Lippenbekenntnisse und Versöhnungswunsch
Im Beitrag des Studierendenrats wurde großes Unverständnis über die Doppelmoral in der Bildungspolitik deutlich. Einerseits würde durch die zuständigen Akteur:innen stets die immense Bedeutung funktionierender Hochschulen und Bildung im Allgemeinen hervorgehoben, andererseits stünde der undurchsichtig dargestellte Haushalt mit vielen Finanzierungslücken und Fragezeichen da. Die im Zuge der Pandemie erneuerte Beteuerung des Versprechens, dass Studierende nicht (wieder) vergessen werden, bleibe eine hohle Phrase. In diesem Zusammenhang fand sich der sachsen-anhaltische Finanzminister Richter auf diversen Plakaten der Studierenden wieder.

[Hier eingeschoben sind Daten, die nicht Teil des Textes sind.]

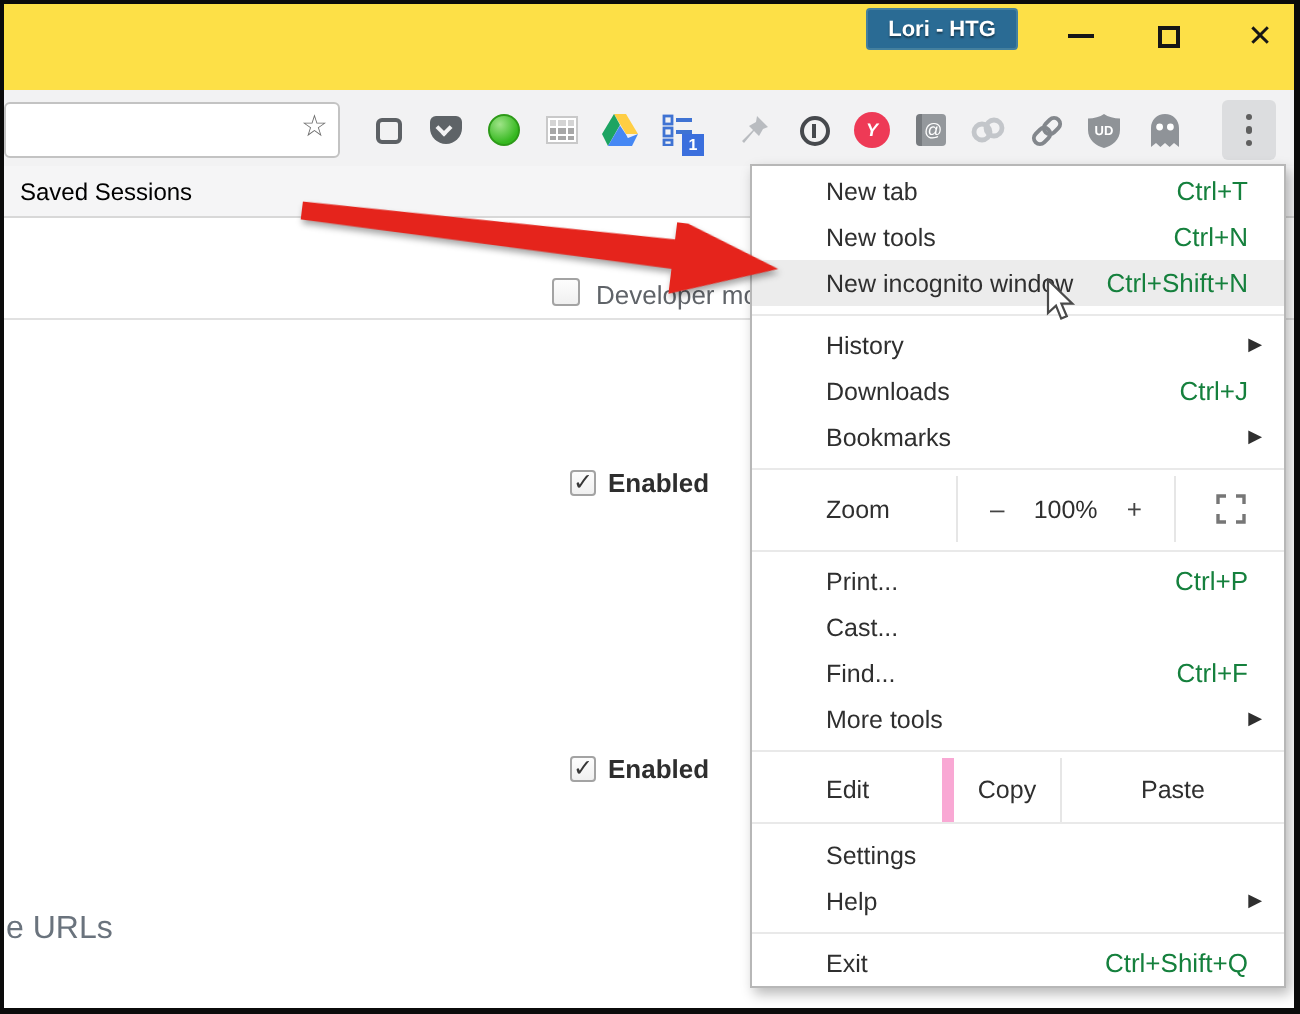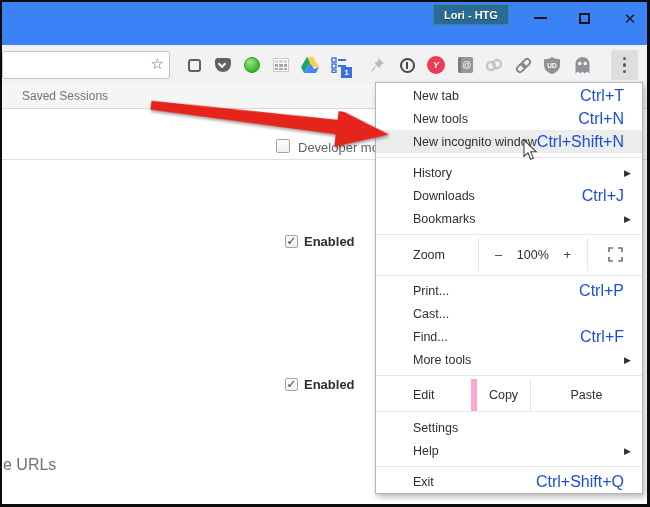--- a/index.html
+++ b/index.html
@@ -6,21 +6,21 @@
   *{box-sizing:border-box;font-family:"Liberation Sans","DejaVu Sans",sans-serif;}
   .screen{position:relative;width:650px;height:507px;background:#fff;overflow:hidden;}
   
   .edge{position:absolute;background:#0b0b0b;z-index:40;}
   .edge.top{left:0;top:0;width:650px;height:2px;}
   .edge.bottom{left:0;top:504px;width:650px;height:3px;}
   .edge.left{left:0;top:0;width:2px;height:507px;}
   .edge.right{left:647px;top:0;width:3px;height:507px;}
 
   
-  .titlebar{position:absolute;left:2px;top:2px;right:3px;height:43px;background:#3b82f6;}
+  .titlebar{position:absolute;left:2px;top:2px;right:3px;height:43px;background:#fde047;}
   .title-badge{position:absolute;left:431px;top:2px;width:76px;height:21px;background:#2a6b94;
     border:1px solid #44809f;border-radius:2px;color:#fff;font-size:11px;font-weight:bold;
     display:flex;align-items:center;justify-content:center;text-shadow:0 1px 1px rgba(0,0,0,.45);}
   .win-btn{position:absolute;top:4px;width:30px;height:24px;display:flex;align-items:center;justify-content:center;}
   .glyph-min{width:13px;height:2px;background:#161616;}
   .glyph-max{width:11px;height:11px;border:2px solid #161616;}
   .glyph-close{font-size:15px;color:#161616;line-height:1;}
 
   
   .toolbar{position:absolute;left:2px;top:45px;right:3px;height:38px;background:#f2f2f3;}
@@ -43,42 +43,42 @@
   .i-book{width:15px;height:16px;background:#94989c;border-radius:2px;border-left:3px solid #777b7f;color:#fff;font-size:9px;display:flex;align-items:center;justify-content:center;}
   .i-red{width:18px;height:18px;border-radius:50%;background:#ee3a56;color:#fff;font-size:9px;font-weight:bold;display:flex;align-items:center;justify-content:center;}
   .i-circlebar{width:15px;height:15px;border:2px solid #46494d;border-radius:50%;display:flex;align-items:center;justify-content:center;}
   .i-circlebar i{width:2px;height:7px;background:#46494d;}
   .badge1{position:absolute;right:-3px;bottom:-4px;width:11px;height:11px;background:#3b6fdd;color:#fff;
     font-size:8px;font-weight:bold;display:flex;align-items:center;justify-content:center;}
 
   
   .bookmarksbar{position:absolute;left:2px;top:83px;right:3px;height:26px;background:#f5f5f6;border-bottom:1px solid #d8d8d8;
     display:flex;align-items:center;}
-  .bm-label{font-size:12px;color:#737373;padding-left:20px;}
+  .bm-label{font-size:12px;color:#000000;padding-left:8px;}
 
   
   .page{position:absolute;left:2px;top:110px;right:3px;bottom:3px;background:#fff;}
   .page-hr{position:absolute;left:0;right:0;top:49px;height:1px;background:#e1e1e1;}
   .cb{position:absolute;width:14px;height:14px;border:1px solid #a3a3a3;border-radius:2px;
     background:linear-gradient(#fdfdfd,#f0f0f0);display:flex;align-items:center;justify-content:center;}
   .cb span{font-size:12px;font-weight:bold;color:#383838;line-height:1;margin-top:-2px;}
   .devmode-cb{left:274px;top:29px;}
   .devmode-lbl{position:absolute;left:296px;top:30px;font-size:13px;color:#5f6368;white-space:nowrap;}
   .enabled1-cb{left:283px;top:125px;width:13px;height:13px;}
   .enabled1-lbl{position:absolute;left:302px;top:124px;font-size:13px;font-weight:bold;color:#2e2e2e;}
   .enabled2-cb{left:283px;top:268px;width:13px;height:13px;}
   .enabled2-lbl{position:absolute;left:302px;top:267px;font-size:13px;font-weight:bold;color:#2e2e2e;}
   .urls-text{position:absolute;left:1px;top:346px;font-size:16px;color:#6a737d;}
 
   
   .cmenu{position:absolute;left:375px;top:82px;width:268px;background:#fff;border:1px solid #b7b7b7;
     box-shadow:2px 3px 6px rgba(0,0,0,0.28);z-index:10;padding:1px 0 0 0;}
   .mi{height:23px;display:flex;align-items:center;padding:0 18px 0 37px;font-size:12.5px;color:#2f2f2f;}
   .mi .lbl{flex:1;white-space:nowrap;}
-  .mi .sc{color:#1d4ed8;font-size:16px;}
+  .mi .sc{color:#15803d;font-size:13px;}
   .mi .sub{font-size:9px;color:#2f2f2f;margin-right:-7px;}
   .mi.hl{background:#ececec;}
   .msep{border-top:1px solid #e9e9e9;margin:4px 0 3px 0;height:0;}
   .zoomrow{height:33px;display:flex;align-items:stretch;font-size:12.5px;color:#2f2f2f;}
   .zoomrow .zlabel{width:102px;display:flex;align-items:center;padding-left:37px;}
   .zoomrow .zmid{width:110px;border-left:1px solid #e6e6e6;border-right:1px solid #e6e6e6;
     display:flex;align-items:center;justify-content:space-between;padding:0 16px;}
   .zoomrow .zright{flex:1;display:flex;align-items:center;justify-content:center;}
   .zoomrow .zbtn{color:#444;font-size:13px;}
   .editrow{height:33px;display:flex;align-items:stretch;font-size:12.5px;color:#2f2f2f;border-bottom:1px solid #e9e9e9;}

Die Befürchtungen von den Entscheidungsträgern nur Lippenbekenntnisse zu erhalten, teilte Reiner Herter, Mitglied bei ver.di. Er wies darauf hin, dass über Monate keine konkreten Lösungsansätze des Rektorats veröffentlicht wurden. Darüber hinaus sei der Hochschulstandort Halle nur exemplarisch für die ungenügende Finanzierung im gesamten Bundesland Sachsen-Anhalt zu sehen. Das Versagen der Landesregierung für ausreichend Mittel im Bildungsbereich zu sorgen, sieht Herter als maßgeblich für die desolate Haushaltssituation. Seitens der Gewerkschaften ver.di und GEW gab es früher am Tag bereits einen Warnstreik für bessere Arbeitsbedingungen und einen attraktiveren öffentlichen Dienst in Sachsen-Anhalt. Dieser sei ebenso für die Qualität der Lehre von Bedeutung. Er warb für eine Zusammenarbeit mit dem Rektor der MLU Christian Tietje, um eine gemeinsam nachhaltige Veränderung zu bewirken.
Dass diese Kooperation auch tatsächlich von den anwesenden Studierenden gewünscht ist, zeigte die Menge mit nachdrücklichem Applaus. Ein erstes Signal in Richtung eines Schulterschlusses vom Rektorat mit Studierenden kann die — in der Senatssitzung am Nachmittag — einstimmig angenommene Resolution sein.